I want the loop to skip that variable and proceed to creating variable #57. I don't want the loop to completely go to the next iteration or workbook, I just want it to ignore that error on that variable and continue with the rest of the variables for that single loop iteration.
How would I go about doing something like this?
In this sample code I would like to continue extracting "PolicyState" even if ExpirationDate has an error.
Some sample code:
import datetime as dt
import os as os
import xlrd as rd
files = os.listdir(path)
for file in files: #Loop through all files in path directory
filename = os.fsdecode(file)
if filename.startswith('~'):
continue
elif filename.endswith( ('.xlsx', '.xlsm') ):
try:
book = rd.open_workbook(os.path.join(path,file))
except KeyError:
print ("Error opening file for "+ file)
continue
SoldModelInfo=book.sheet_by_name("SoldModelInfo")
AccountName=str(SoldModelInfo.cell(1,5).value)
ExpirationDate=dt.datetime.strftime(xldate_to_datetime(SoldModelInfo.cell(1,7).value),'%Y-%m-%d')
PolicyState=str(SoldModelInfo.cell(1,6).value)
print("Insert data of " + file +" was successful")
else:
continue
Use multiple try blocks. Wrap each decode operation that might go wrong in its own try block to catch the exception, do something, and carry on with the next one.
try:
book = rd.open_workbook(os.path.join(path,file))
except KeyError:
print ("Error opening file for "+ file)
continue
errors = []
SoldModelInfo=book.sheet_by_name("SoldModelInfo")
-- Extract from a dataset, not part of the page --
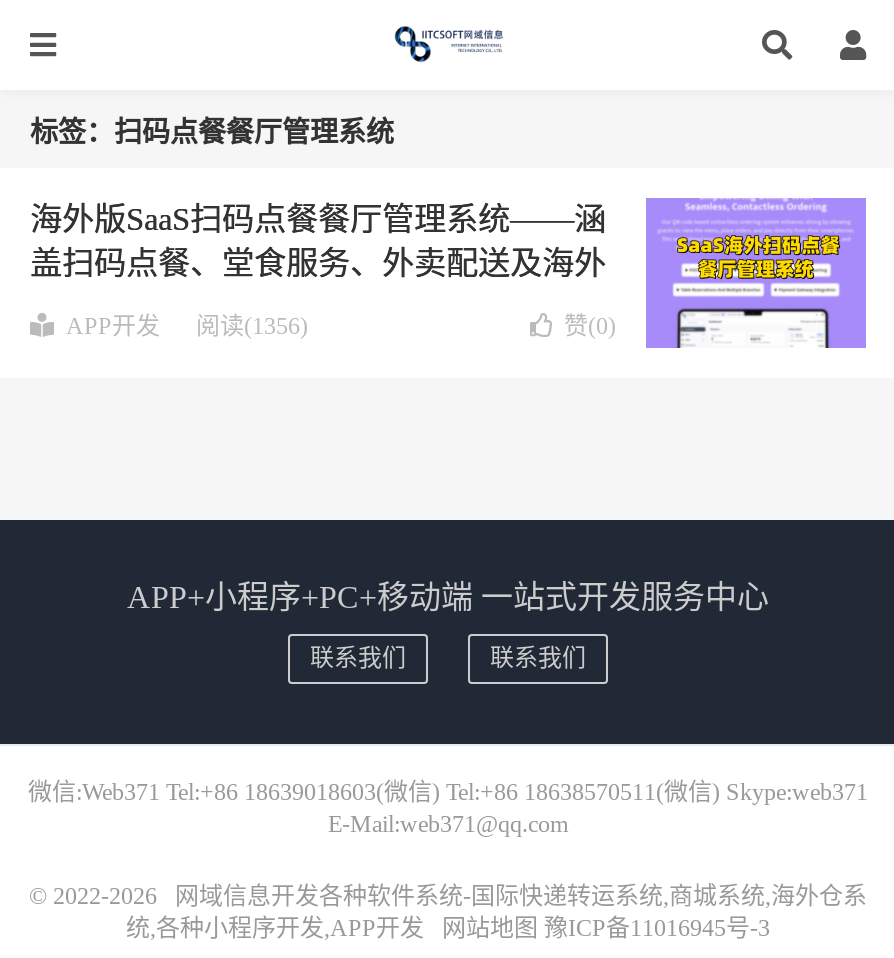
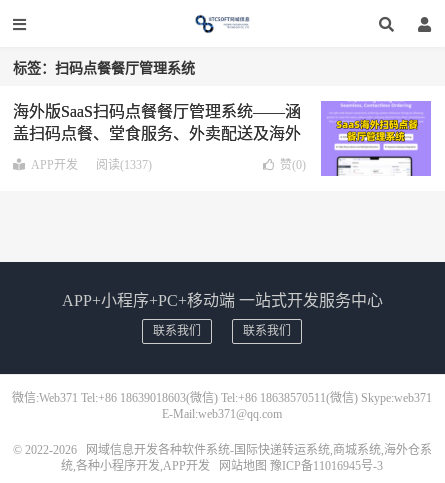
[66,312,308,340] APP开发 阅读(1356) -> [31,158,152,172] APP开发 阅读(1337)

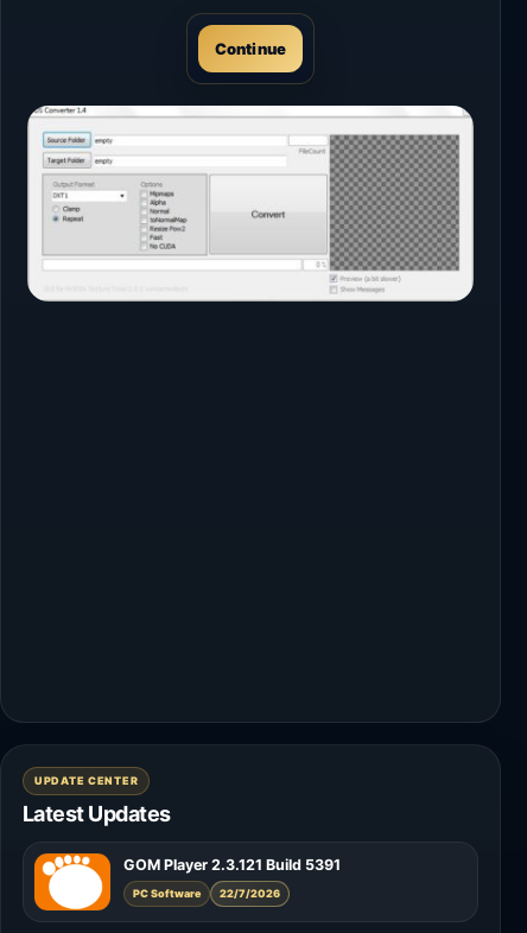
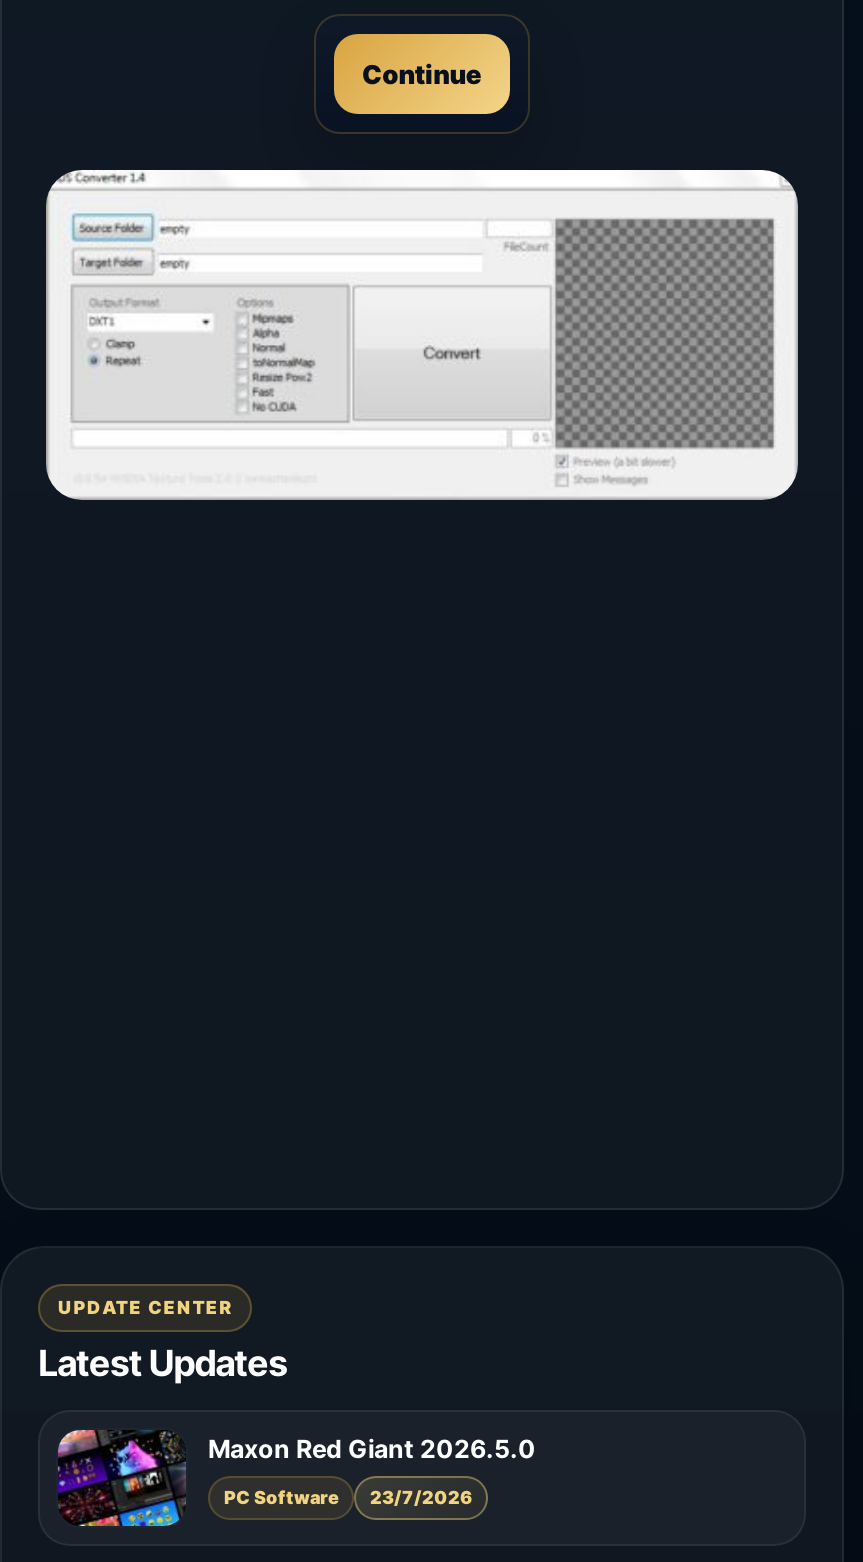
[33,852,341,912] [image] | GOM Player 2.3.121 Build 5391 -> [56,1428,536,1528] [image] | Maxon Red Giant 2026.5.0
[133,887,280,900] PC Software 22/7/2026 -> [224,1486,472,1508] PC Software 23/7/2026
AccountName=str(SoldModelInfo.cell(1,5).value)
try:
ExpirationDate=dt.datetime.strftime(xldate_to_datetime(SoldModelInfo.cell(1,7).value),'%Y-%m-%d')
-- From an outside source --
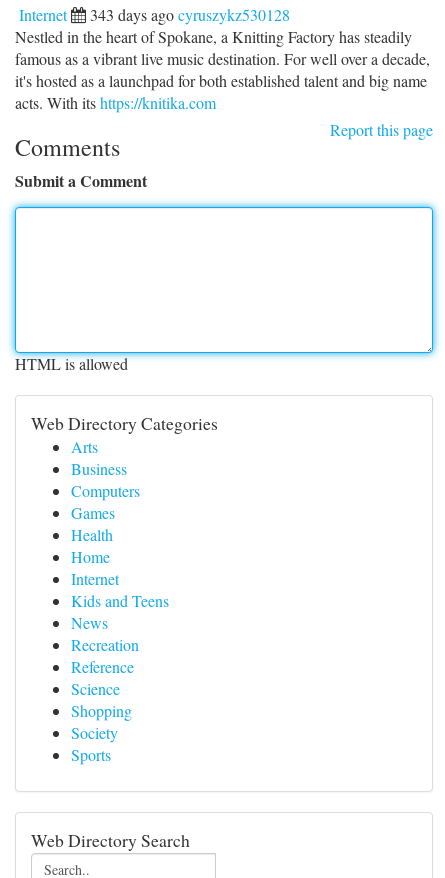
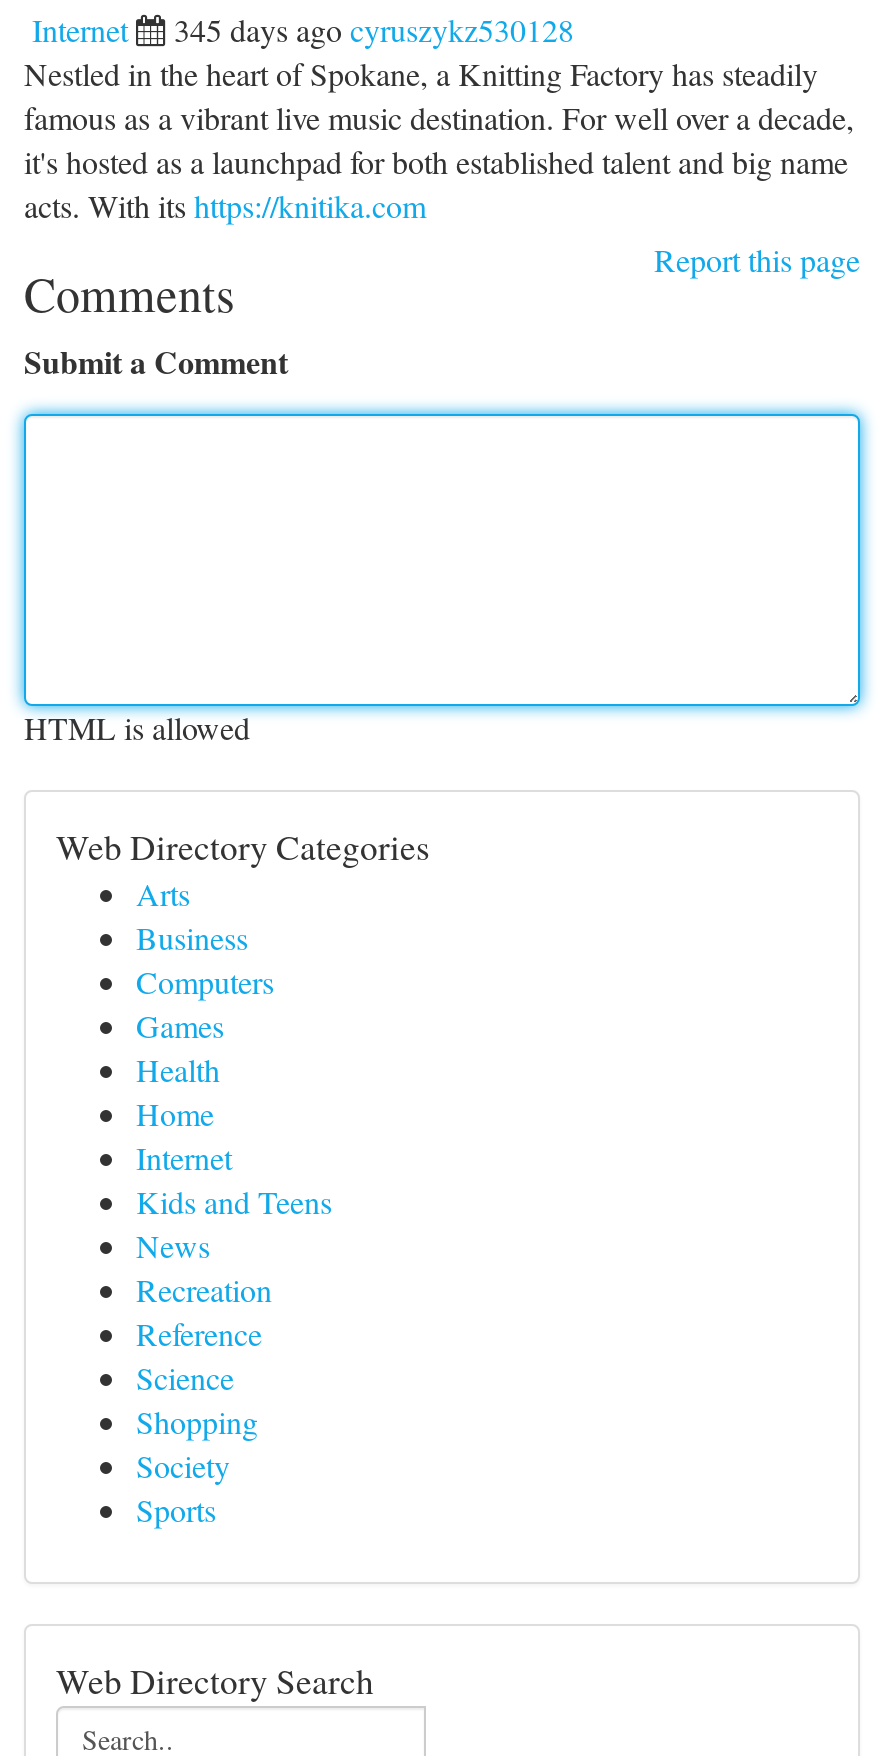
[90,4,290,25] 343 days ago cyruszykz530128 -> [174,8,574,50] 345 days ago cyruszykz530128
except WhateverError as e:
# do something, maybe set a default date?
ExpirationDate = default_date
# and/or record that it went wrong?
errors.append( [ "ExpirationDate", e ])
PolicyState=str(SoldModelInfo.cell(1,6).value)
...
# at the end
if not errors:
print("Insert data of " + file +" was successful")
else:
# things went wrong somewhere above.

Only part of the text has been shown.